Datum uitspraak: 15 november 2023
AFDELING
BESTUURSRECHTSPRAAK
Uitspraak op het hoger beroep van:
[appellant], wonend te Aalsmeer,
appellant,
tegen de uitspraak van de rechtbank Amsterdam van 28 februari 2022 in zaak nr. 20/1986 in het geding tussen:
[appellant]
en
de burgemeester van de gemeente Aalsmeer (hierna: de burgemeester).
Procesverloop
Bij besluit van 4 december 2019 heeft de burgemeester het aan [appellant] afgegeven rijbewijs ongeldig verklaard.

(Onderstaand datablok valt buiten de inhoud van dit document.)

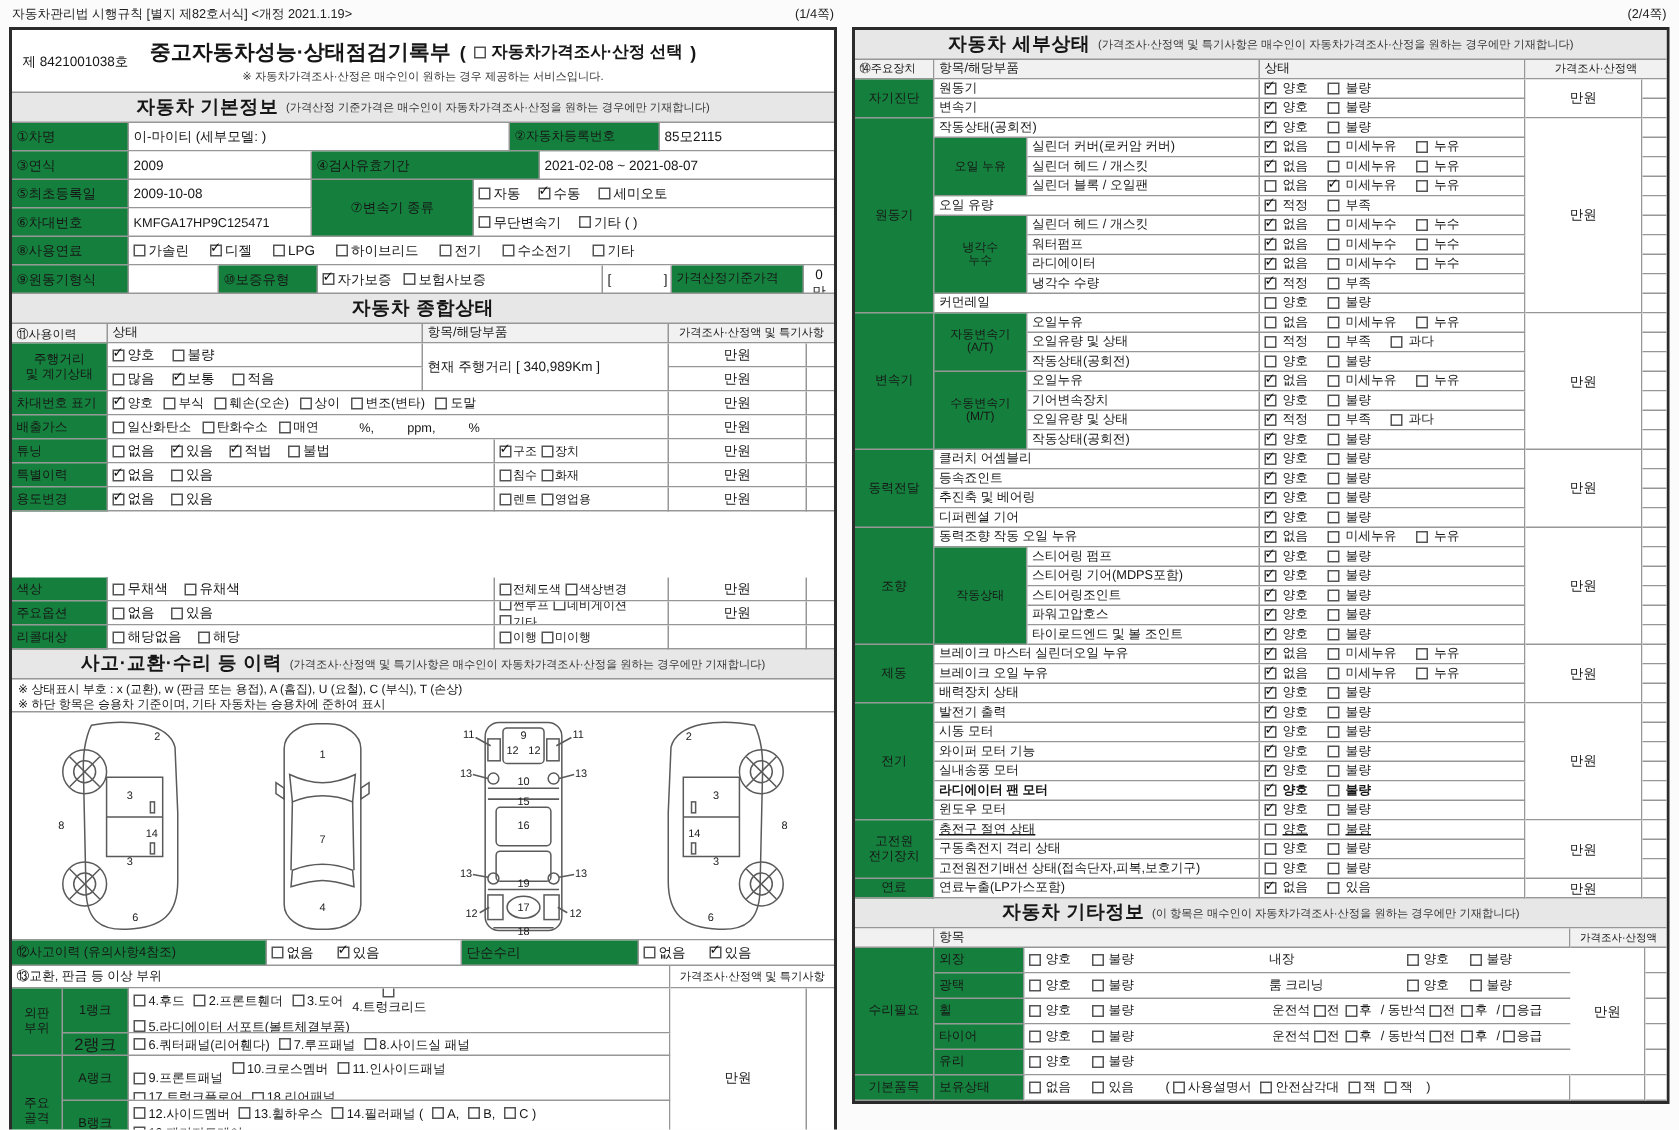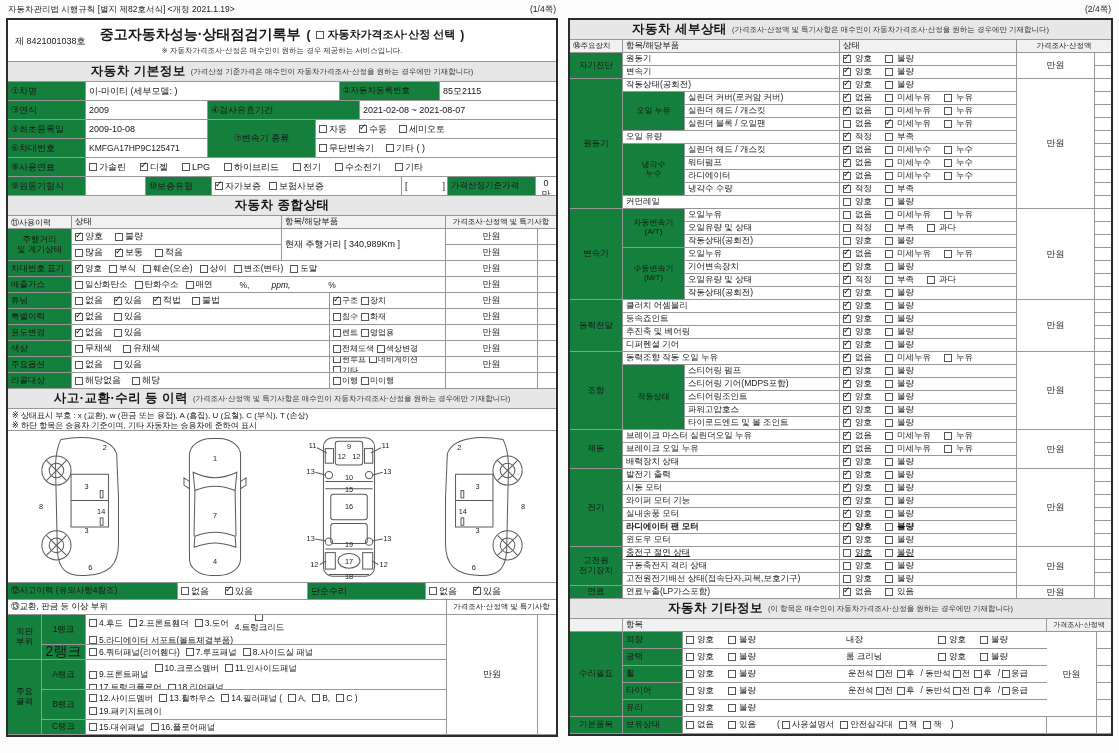"ppm," span.optxt { font-style: italic -> none; margin-right: 18px -> 2px }
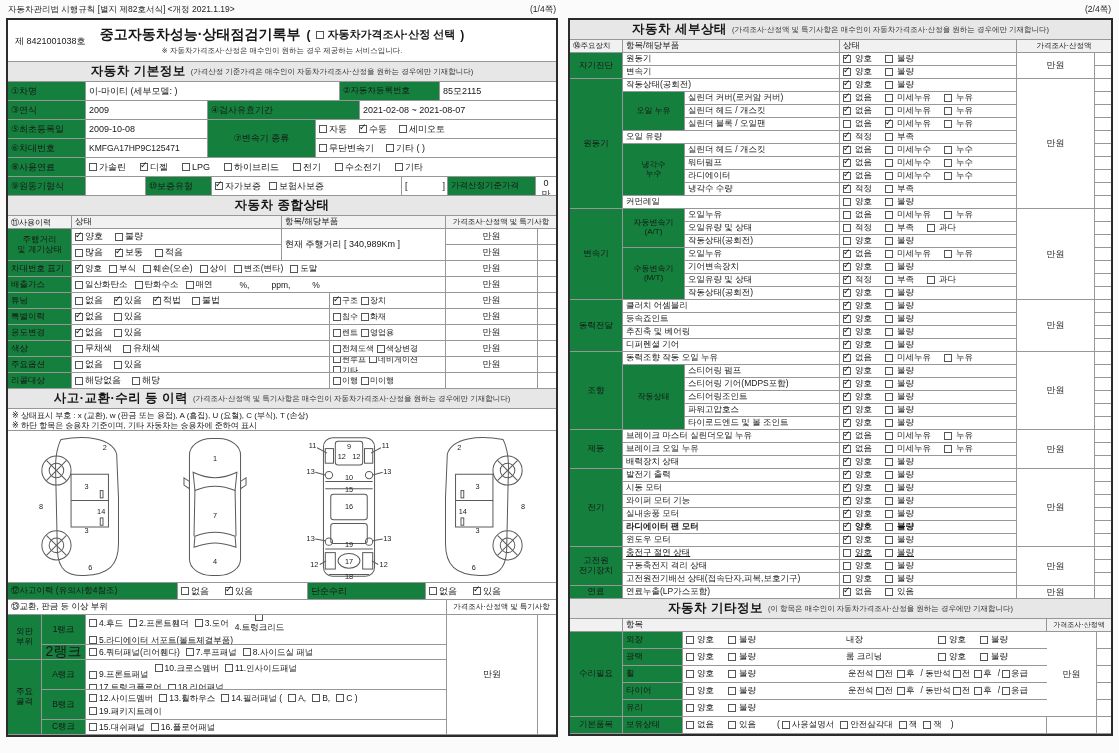"색상" div.frow { margin-top: none -> 44px }
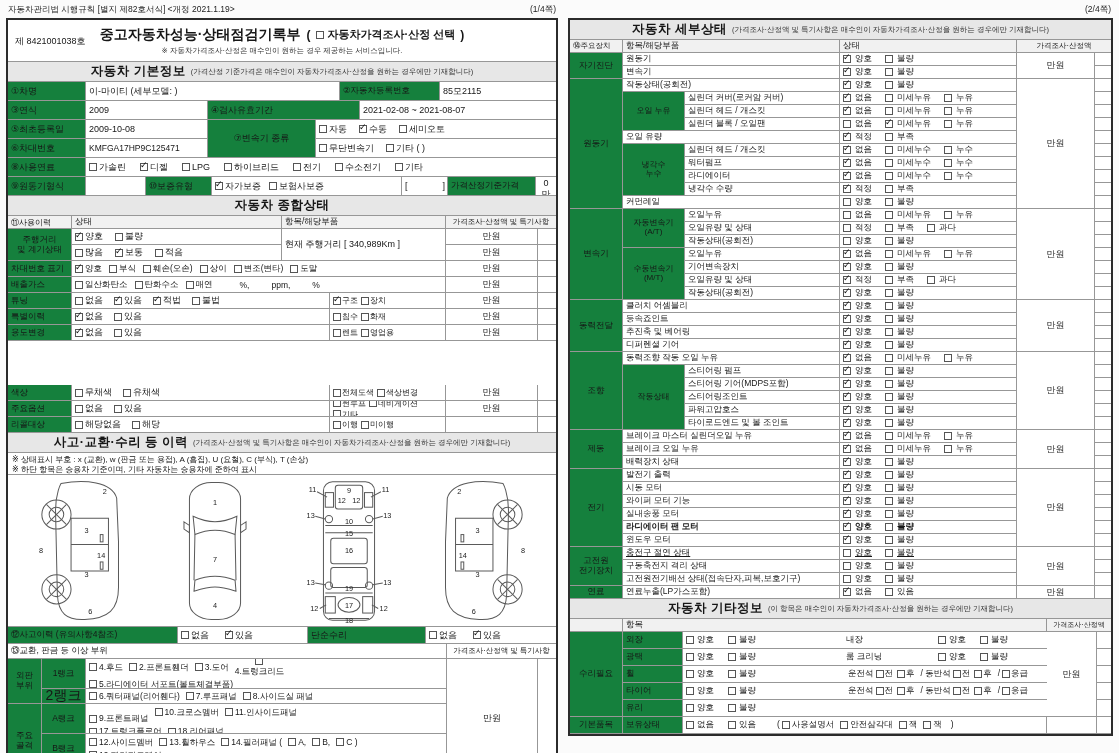"2랭크" div.cell { font-size: 14px -> 11px }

Bij besluit van 10 januari 2020, verzonden op 24 februari 2020, heeft de burgemeester het door [appellant] daartegen gemaakte bezwaar ongegrond verklaard.
Bij uitspraak van 28 februari 2022 heeft de rechtbank het door [appellant] daartegen ingestelde beroep ongegrond verklaard. Deze uitspraak is aangehecht.
Tegen deze uitspraak heeft [appellant] hoger beroep ingesteld.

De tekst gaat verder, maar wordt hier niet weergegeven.